-------- EXERCISE INPUT --------

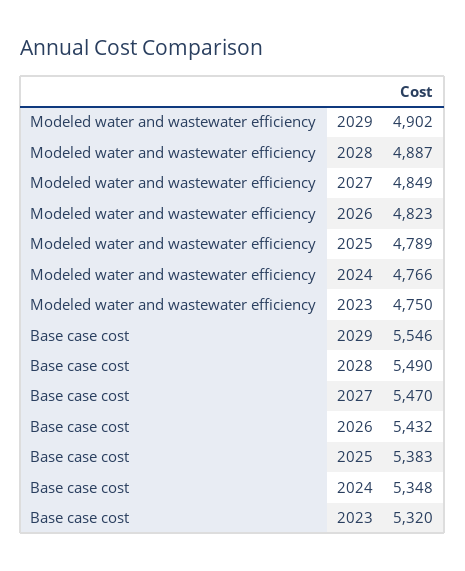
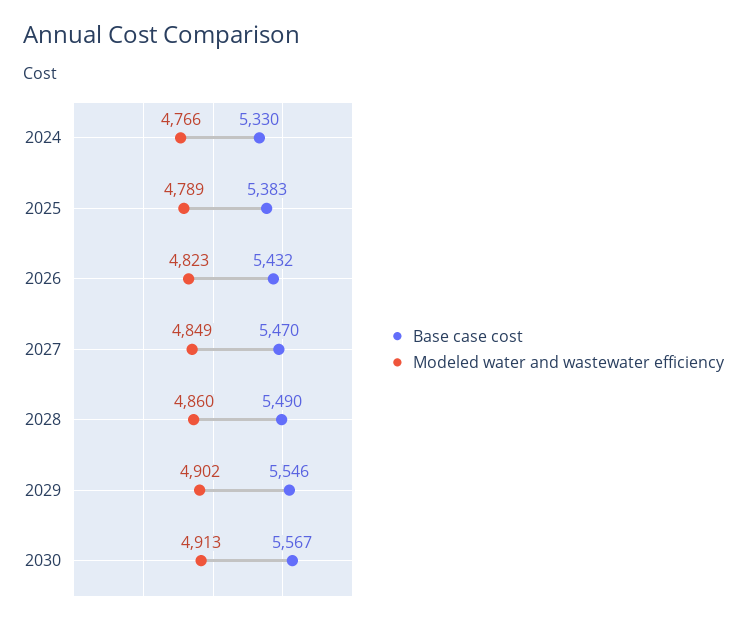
Modeled water and wastewater efficiency, 2028: 4887 -> 4860
Modeled water and wastewater efficiency, 2023: 4750 -> none
Base case cost, 2024: 5348 -> 5330
Base case cost, 2023: 5320 -> none
Base case cost, 2030: none -> 5567
Modeled water and wastewater efficiency, 2030: none -> 4913

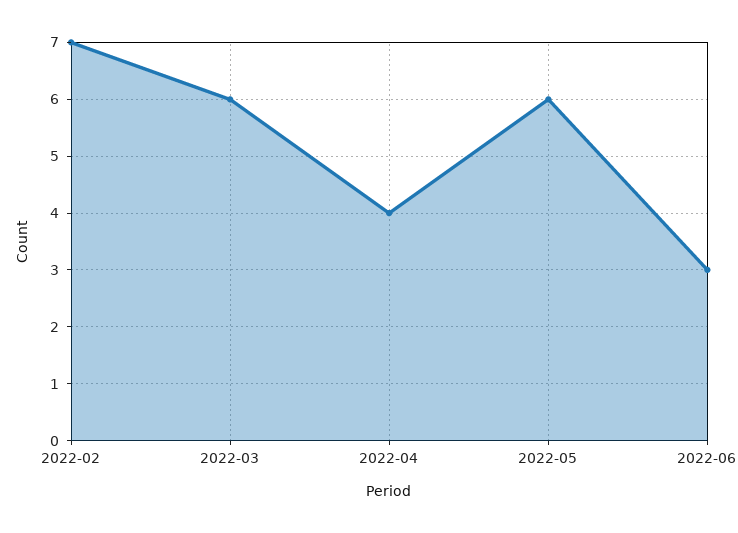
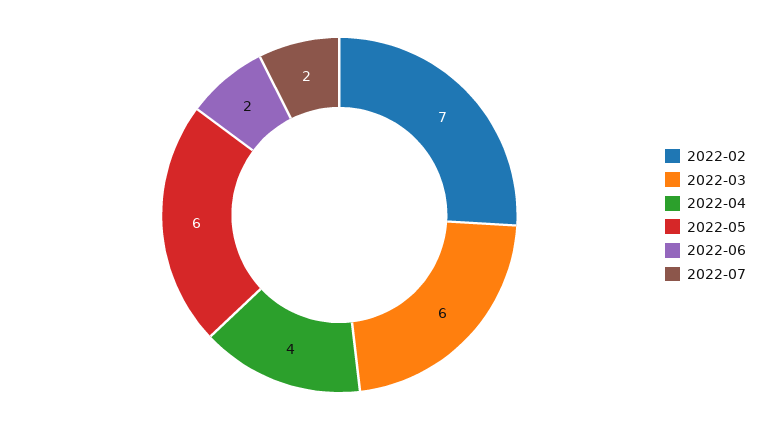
2022-06: 3 -> 2
2022-07: none -> 2

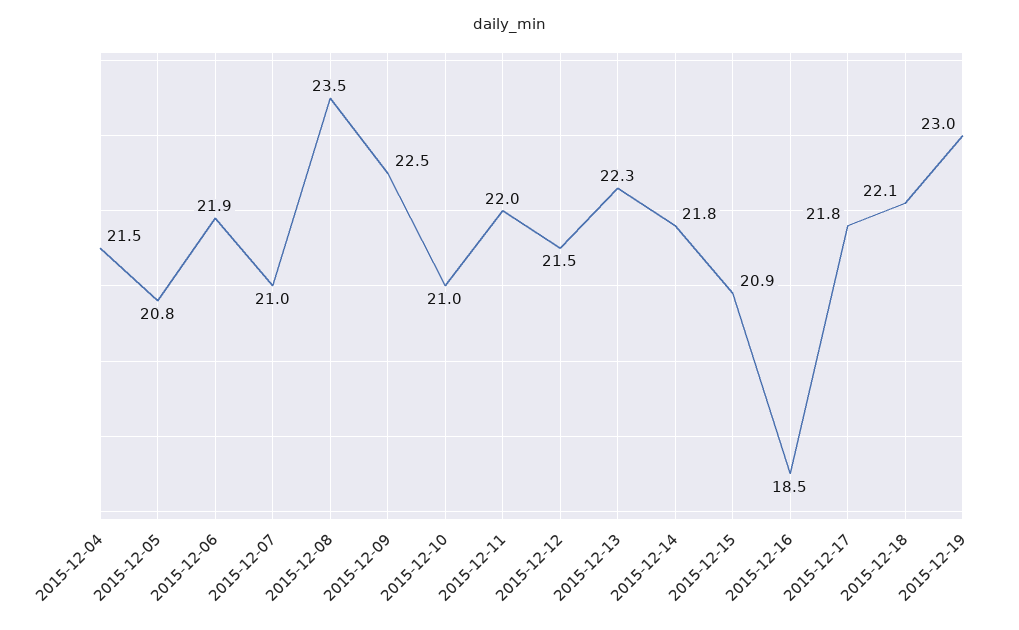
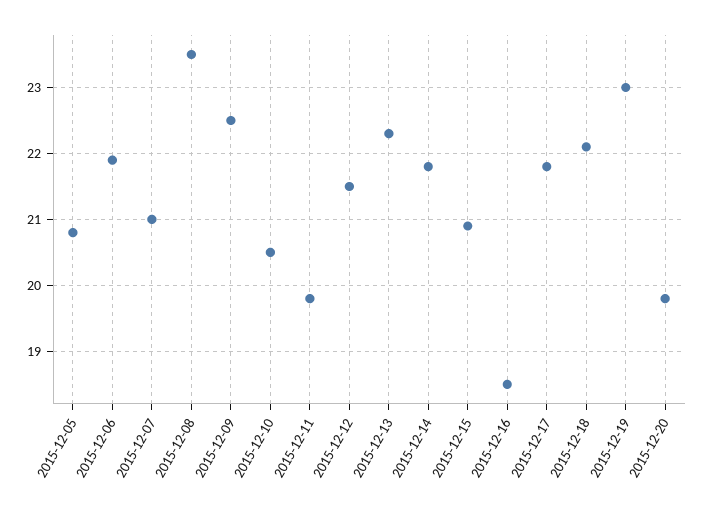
2015-12-04: 21.5 -> none
2015-12-10: 21 -> 20.5
2015-12-11: 22 -> 19.8
2015-12-20: none -> 19.8

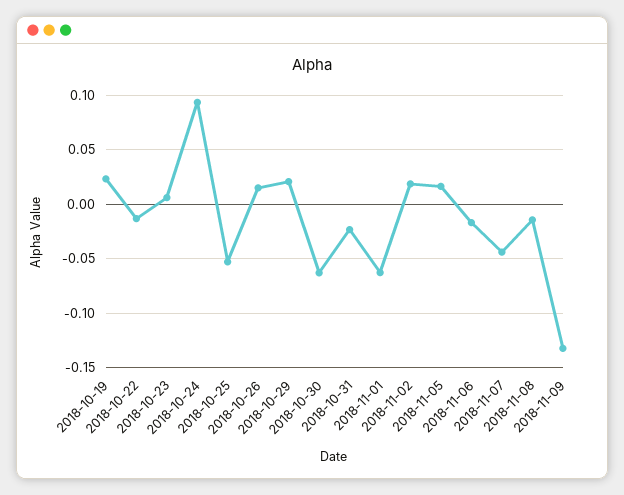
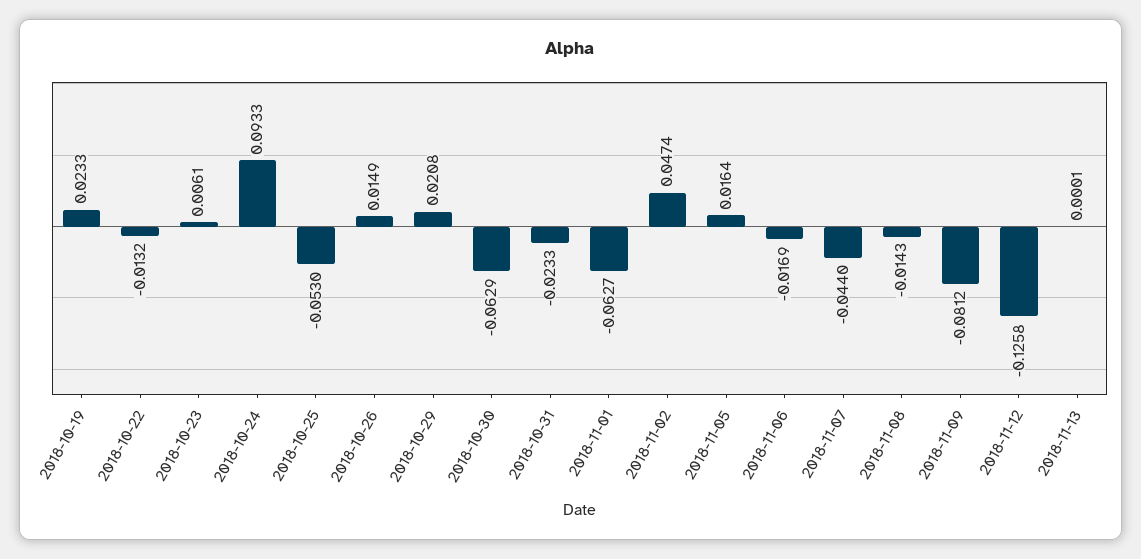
2018-11-02: 0.02 -> 0.0474
2018-11-09: -0.13 -> -0.0812
2018-11-12: none -> -0.1258
2018-11-13: none -> 0.0001

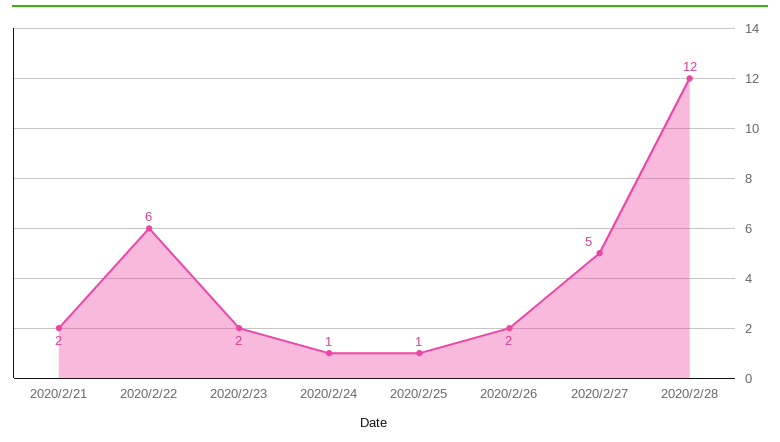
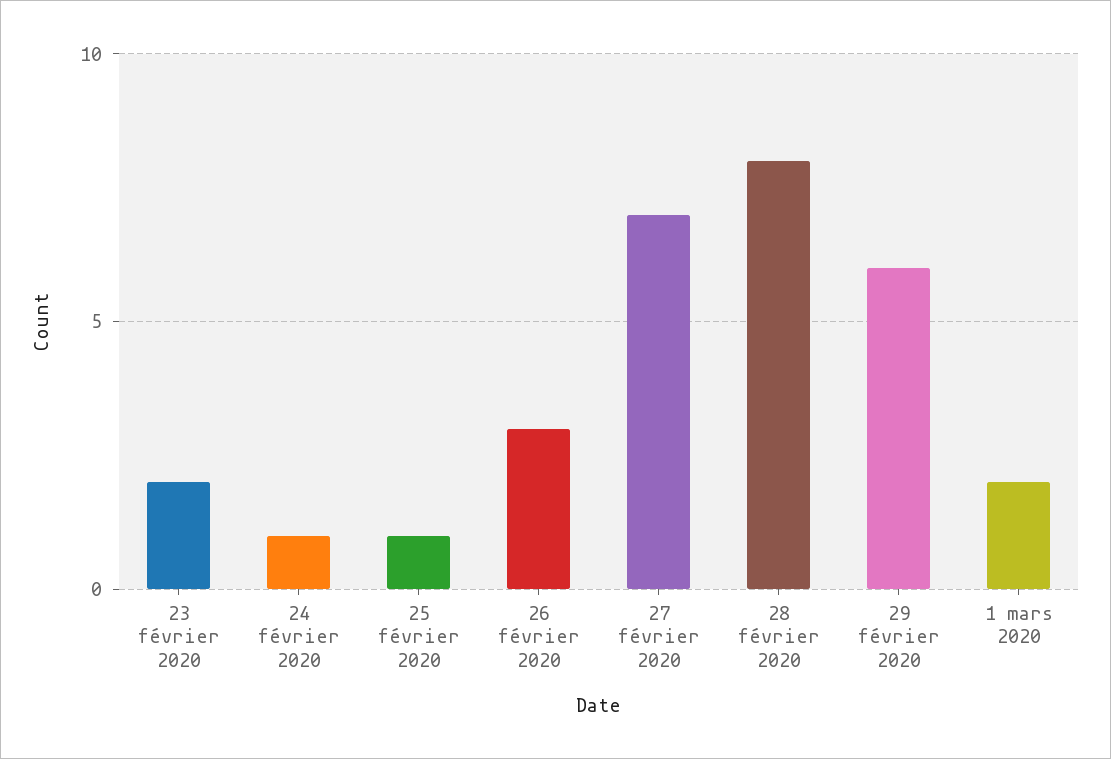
2020/2/21: 2 -> none
2020/2/22: 6 -> none
2020/2/26: 2 -> 3
2020/2/27: 5 -> 7
2020/2/28: 12 -> 8
29 février 2020: none -> 6
1 mars 2020: none -> 2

--------

WHAT THE TASK ASKS - Exclude all images, then retype the records above without alteration.

OUTPUT FOR THIS EXERCISE -
Modeled water and wastewater efficiency, 2028: 4887 -> 4860
Modeled water and wastewater efficiency, 2023: 4750 -> none
Base case cost, 2024: 5348 -> 5330
Base case cost, 2023: 5320 -> none
Base case cost, 2030: none -> 5567
Modeled water and wastewater efficiency, 2030: none -> 4913

2022-06: 3 -> 2
2022-07: none -> 2

2015-12-04: 21.5 -> none
2015-12-10: 21 -> 20.5
2015-12-11: 22 -> 19.8
2015-12-20: none -> 19.8

2018-11-02: 0.02 -> 0.0474
2018-11-09: -0.13 -> -0.0812
2018-11-12: none -> -0.1258
2018-11-13: none -> 0.0001

2020/2/21: 2 -> none
2020/2/22: 6 -> none
2020/2/26: 2 -> 3
2020/2/27: 5 -> 7
2020/2/28: 12 -> 8
29 février 2020: none -> 6
1 mars 2020: none -> 2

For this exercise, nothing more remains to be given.